There was a limit to what he and the offense would do in Columbus last year. There was a lot of vanilla against Furman in the opener. Why would they want to show Notre Dame more on film than necessary? There are no such restrictions now, and with Notre Dame’s defense having already shown vulnerability against the pass through the first two games it will be an opportunity for O’Connor and the passing game to open up.
Don’t expect the rebirth of Air Coryell but don’t expect nothing but handoffs to LJ Scott, either.
“We have a lot of opportunities to make a lot of plays,” said O’Connor. “It’s important for us to get the ball in our playmakers’ hands and we’ll do that early and often, I guess, is what coach (Dave) Warner says. We’ll have them on their heels and kind of keep attacking because we know we’re going to have to score points.”
O’Connor has attempted just 72 passes in his career. Only 30 of those have come as a starter. But as a fifth-year player who chose to stay at Michigan State and bide his time instead of transferring elsewhere for playing time, O’Connor has demonstrated he is capable of making grounded decisions.
“I think as an offense we have to take advantage of the things that we see relative to weaknesses or things that we can exploit,” said head coach Mark Dantonio. “That’s what everybody does. At the same time, we’ve got to press the issue. I don’t think there is any question about that and do what we do.”
There’s a significant weakness on the defensive side of the ball for Notre Dame in its secondary. Sophomore Shaun Crawford was lost for the season with a torn Achilles tendon suffered last weekend against Nevada, adding to a litany of issues that have depleted the depth chart. Safety Max Redfield was dismissed from the team after an arrest on gun and drug charges in August. Devin Butler remains suspended from the team following a separate August arrest.
The Irish are also without junior cornerback Nick Watkins, who suffered a fractured left forearm in spring practices.
“Improving,” is how Kelly described the play of his secondary through the first two games. “Cole Luke played outstanding. I thought when Nick Coleman came in he showed great improvement, and I think the safeties played much better, so I would say it’s an improving group.”
Coleman, also a sophomore, has replaced Crawford. Compounding questions of coverage is the fact that Notre Dame has yet to record a sack this season.

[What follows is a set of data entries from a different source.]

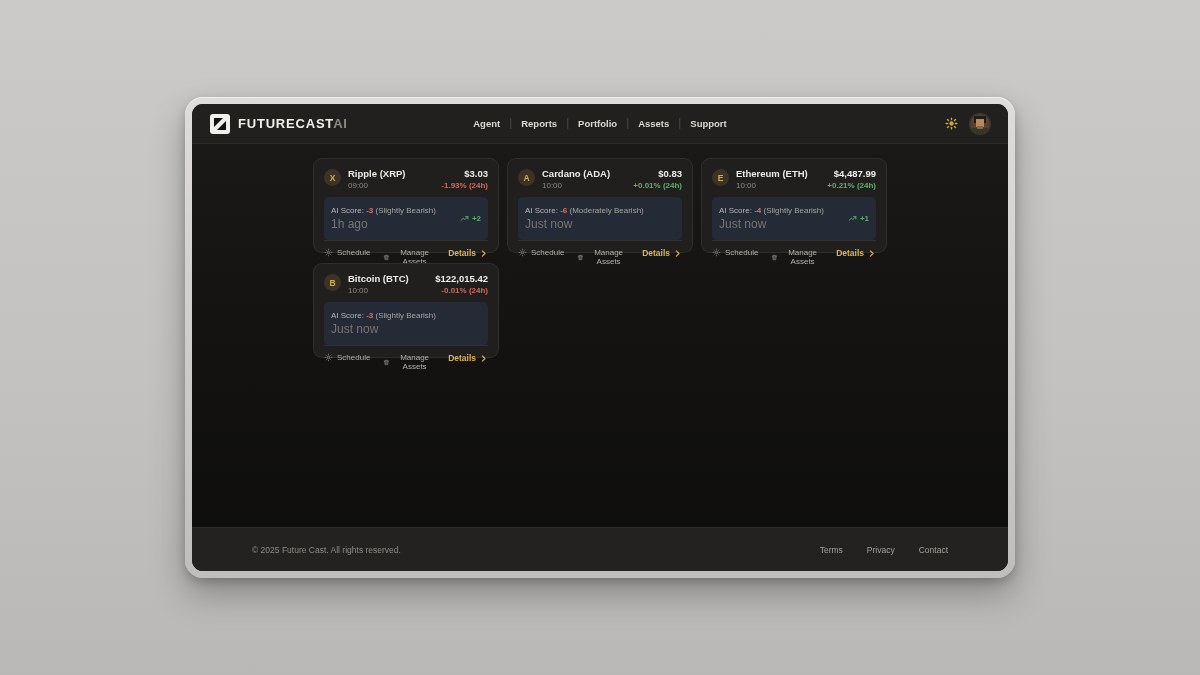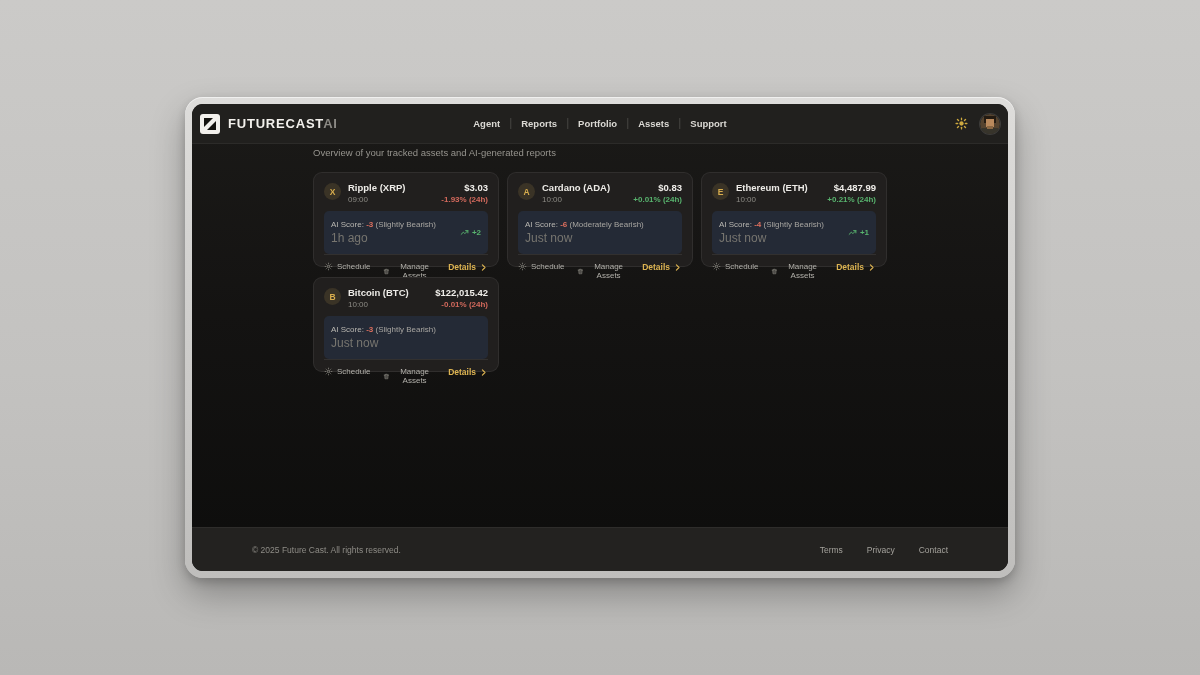--- a/index.html
+++ b/index.html
@@ -15,21 +15,21 @@
     background:linear-gradient(180deg,#dedddb,#bfbebc);
     box-shadow:inset 0 1px 0 rgba(255,255,255,.55), 0 16px 34px rgba(0,0,0,.28), 0 4px 10px rgba(0,0,0,.18);
   }
   .screen {
     width:100%; height:100%; border-radius:11px; overflow:hidden;
     display:flex; flex-direction:column;
     background:linear-gradient(180deg,#1b1a18 0%,#141312 45%,#0d0d0c 100%);
   }
   
   .appbar {
-    flex:0 0 40px; display:flex; align-items:center; padding:0 8px;
+    flex:0 0 40px; display:flex; align-items:center; padding:0 18px;
     background:#21201e; border-bottom:1px solid rgba(255,255,255,.05); position:relative;
   }
   .brand { display:flex; align-items:center; gap:8px; }
   .brand-name { font-size:13px; font-weight:bold; letter-spacing:.8px; color:#f3f1ed; white-space:nowrap; }
   .brand-name .ai { color:#8b8984; }
   .nav { position:absolute; left:50%; transform:translateX(-50%); display:flex; align-items:center; gap:10px;justify-content:center; }
   .nav-item { font-size:9.5px; font-weight:700; color:#dbd9d4; cursor:pointer; white-space:nowrap; }
   .nav-sep { width:1px; height:11px; background:#474543; }
   .appbar-right { margin-left:auto; display:flex; align-items:center; gap:12px; }
   .sun { color:#cda83f; display:flex; cursor:pointer; }
@@ -125,21 +125,20 @@
             <rect x="6" y="5" width="8" height="8" fill="#b9895c"></rect>
             <rect x="2" y="14" width="16" height="6" fill="#37342b"></rect>
             <rect x="7" y="12" width="6" height="3" fill="#8a6743"></rect>
           </svg>
         </span>
       </div>
     </div>
 
     <div class="main">
       <div class="container">
-        <div class="page-sub">Overview of your tracked assets and AI-generated reports</div>
 
         <div class="grid">
 
           <div class="card">
             <div class="card-head">
               <span class="coin-avatar">X</span>
               <span>
                 <div class="coin-name">Ripple (XRP)</div>
                 <div class="coin-time">09:00</div>
               </span>

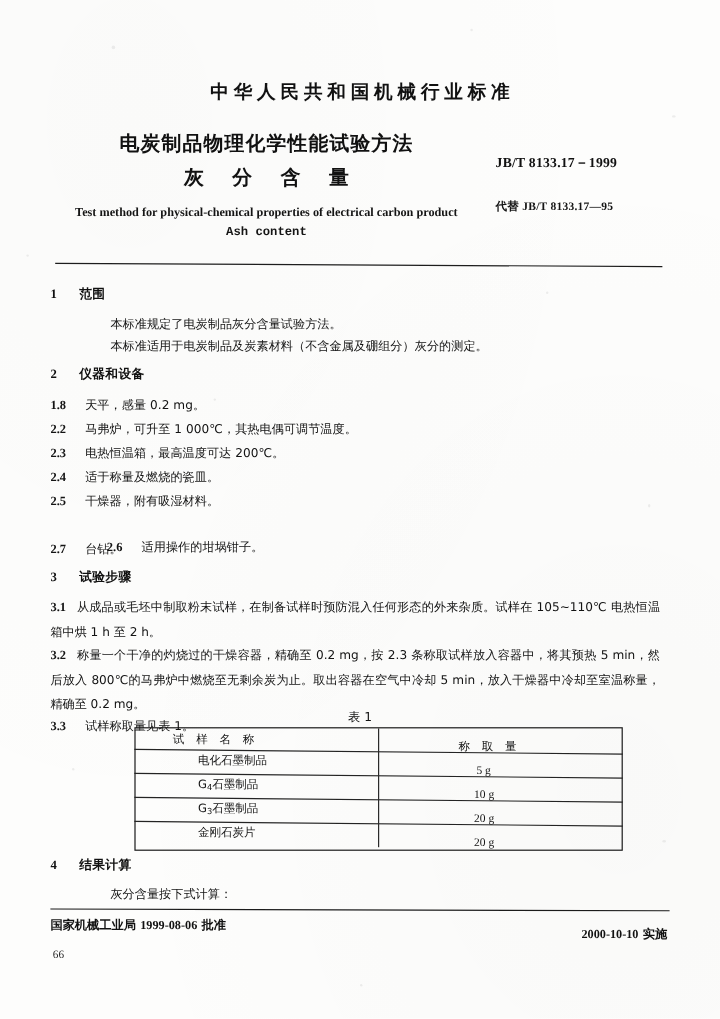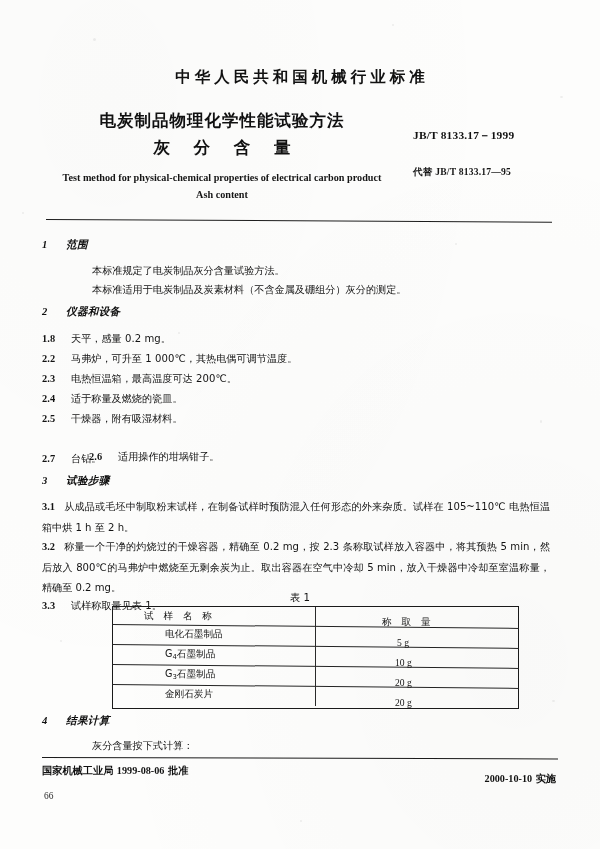--- a/index.html
+++ b/index.html
@@ -75,21 +75,21 @@
   }
   .hdr-title-en1 {
     font-family: "Liberation Serif", "DejaVu Serif", serif;
     font-weight: bold;
     font-size: 10.2px;
     line-height: 16px;
     margin-top: 9px;
     color: #151515;
   }
   .hdr-title-en2 {
-    font-family: Liberation Serif, serif;
+    font-family: Liberation Mono, monospace;
     font-weight: bold;
     font-size: 10.2px;
     line-height: 15px;
     margin-top: 1px;
     color: #151515;
   }
 
   .hdr-std-no {
     position: absolute;
     top: 128px;
@@ -131,21 +131,20 @@
   }
 
   .h2 {
     position: absolute;
     font-family: "DejaVu Sans", "Liberation Sans", sans-serif;
     font-weight: bold;
     font-size: 10.6px;
     color: #101010;
     white-space: nowrap;
     letter-spacing: 0.3px;
-    font-style: italic;
   }
   .h2 .num {
     display: inline-block;
     width: 24px;
     font-family: "Liberation Serif", "DejaVu Serif", serif;
     font-weight: bold;
   }
 
   .para {
     position: absolute;

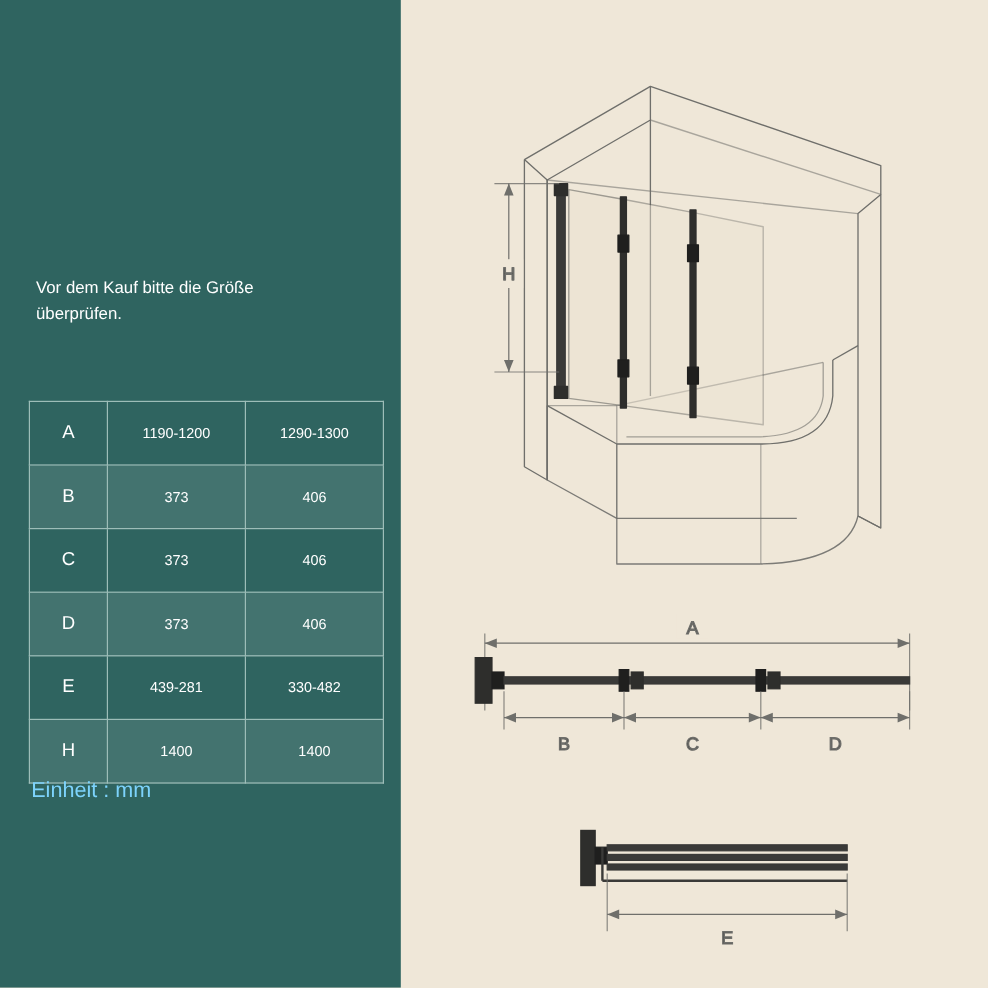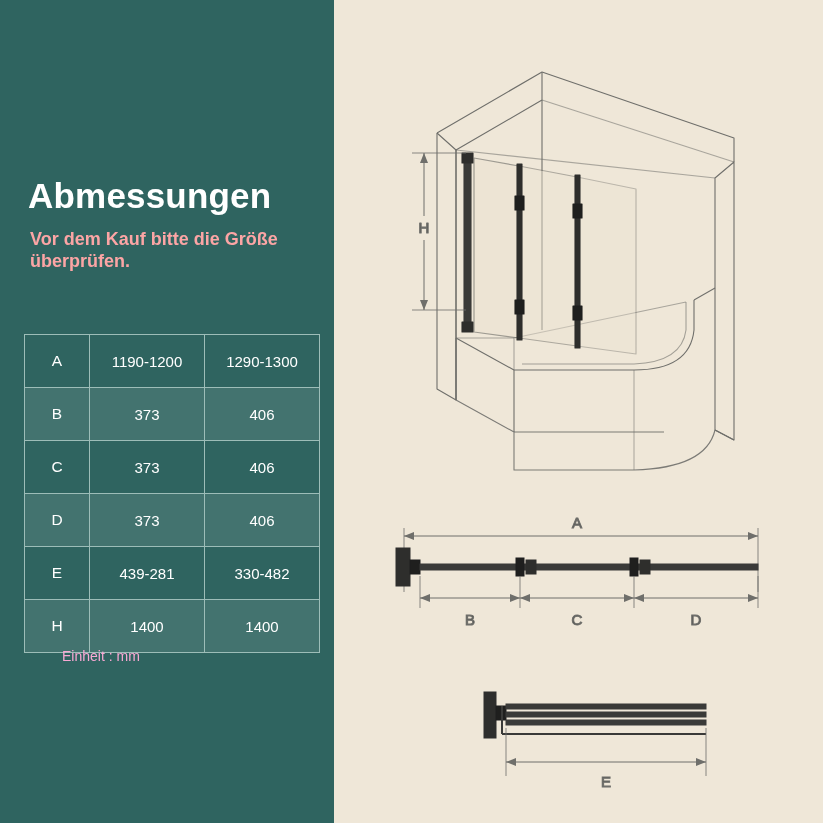--- a/index.html
+++ b/index.html
@@ -35,59 +35,57 @@
     font-size: 35px;
     font-weight: bold;
     color: #ffffff;
     letter-spacing: 0.2px;
   }
   .subtitle {
     position: absolute;
     left: 30px;
     top: 228px;
     width: 250px;
-    font-size: 18px;
+    font-size: 14px;
     line-height: 22px;
-    color: #fca5a5;
-    font-weight: bold;
+    color: #ffffff;
   }
   
   .dim-table {
     position: absolute;
     left: 24px;
     top: 334px;
     border-collapse: collapse;
     table-layout: fixed;
     width: 286px;
   }
   .dim-table td {
     border: 1px solid #9dbdb8;
     height: 50px;
     text-align: center;
     vertical-align: middle;
     color: #ffffff;
-    font-size: 15px;
+    font-size: 12px;
   }
   .dim-table td.label {
     width: 62px;
     font-size: 15.5px;
   }
   .dim-table td.val {
     width: 112px;
   }
   .dim-table tr.shaded td {
     background: #43736f;
   }
   .unit {
     position: absolute;
     left: 26px;
     top: 648px;
-    font-size: 14px;
-    color: #f9a8d4;
-    margin-left: 36px;
+    font-size: 18px;
+    color: #7dd3fc;
   }
   
   .right-area {
     position: absolute;
     left: 334px;
     top: 0;
     width: 489px;
     height: 823px;
   }
   svg { display: block; }
@@ -96,21 +94,20 @@
     font-size: 15px;
     fill: #4a4a48;
   }
 </style>
 </head>
 <body>
 
 <div class="page">
 
   <div class="left-panel">
-    <div class="title">Abmessungen</div>
     <div class="subtitle">Vor dem Kauf bitte die Größe überprüfen.</div>
 
     <table class="dim-table">
       <tbody>
         <tr>
           <td class="label">A</td>
           <td class="val">1190-1200</td>
           <td class="val">1290-1300</td>
         </tr>
         <tr class="shaded">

“They’re going to keep going at Nick Coleman,” said Kelly. “Nick knows that and we’re quite aware of that situation but I think Nick has showed himself to be up to the task and he’s going to continue to work to get better at it. I think everybody knows that when you lose a player like Crawford and a new guy comes in they’re going to pick on him but I like the fact that Nick has made the kind of corrections necessary to go out there and compete for the football.”
R.J. Shelton is the one Michigan State wide receiver with significant experience; he caught 43 passes for 503 yards and four touchdowns last season while totaling more than 1,000 yards of all-purpose yardage. He was injured returning a punt against Furman in the season opener but is expected back against Notre Dame.
Senior Monty Madaris has a career-high 5 catches for 85 yards, while Felton Davis III made his first career touchdown reception against Furman.
“We’ve had great practices with them over the last couple weeks,” said O’Connor. “They’re excited to play and everything, and play on a national stage, especially Felton. Besides playing in the Big Ten championship game and briefly in the playoffs this is his kind of game to come out and make a name for himself. He’s very excited about it.
“We’re on the same page. Like I said, we’ll have deep-play opportunities and they’ll have to go up and make plays. Our 50-50 balls, they’re going to need to win those as well.”